From the Diary of a Wimpy Kid series , Vol. 14

Readers can still rely on this series to bring laughs.

The Heffley family’s house undergoes a disastrous attempt at home improvement.

When Great Aunt Reba dies, she leaves some money to the family. Greg’s mom calls a family meeting to determine what to do with their share, proposing home improvements and then overruling the family’s cartoonish wish lists and instead pushing for an addition to the kitchen. Before bringing in the construction crew, the Heffleys attempt to do minor maintenance and repairs themselves—during which Greg fails at the work in various slapstick scenes.
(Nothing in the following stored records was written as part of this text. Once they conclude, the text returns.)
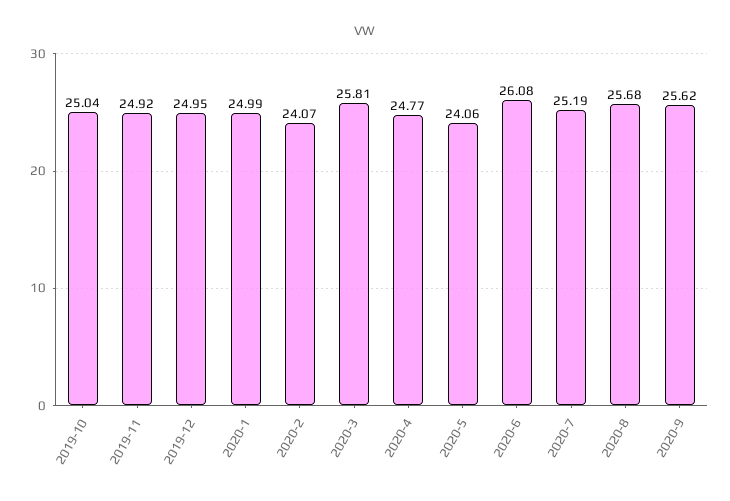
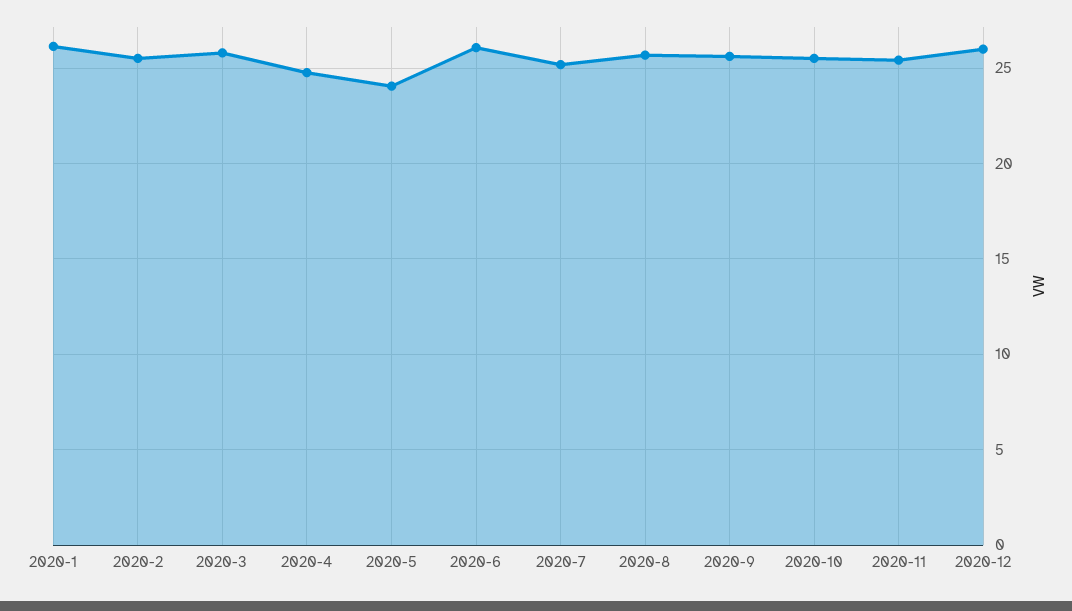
2019-10: 25.04 -> none
2019-11: 24.92 -> none
2019-12: 24.95 -> none
2020-1: 24.99 -> 26
2020-2: 24.07 -> 25.5
2020-10: none -> 25.5
2020-11: none -> 25.5
2020-12: none -> 26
Once the professionals are brought in, the problems keep getting worse: angry neighbors, terrifying problems in walls, and—most serious—civil permitting issues that put the kibosh on what work’s been done. Left with only enough inheritance to patch and repair the exterior of the house—and with the school’s dismal standardized test scores as a final straw—Greg’s mom steers the family toward moving, opening up house-hunting and house-selling storylines (and devastating loyal Rowley, who doesn’t want to lose his best friend). While Greg’s positive about the move, he’s not completely uncaring about Rowley’s action. (And of course, Greg himself is not as unaffected as he wishes.) The gags include effectively placed callbacks to seemingly incidental events (the “stress lizard” brought in on testing day is particularly funny) and a lampoon of after-school-special–style problem books. Just when it seems that the Heffleys really will move, a new sequence of chaotic trouble and property destruction heralds a return to the status quo. Whew.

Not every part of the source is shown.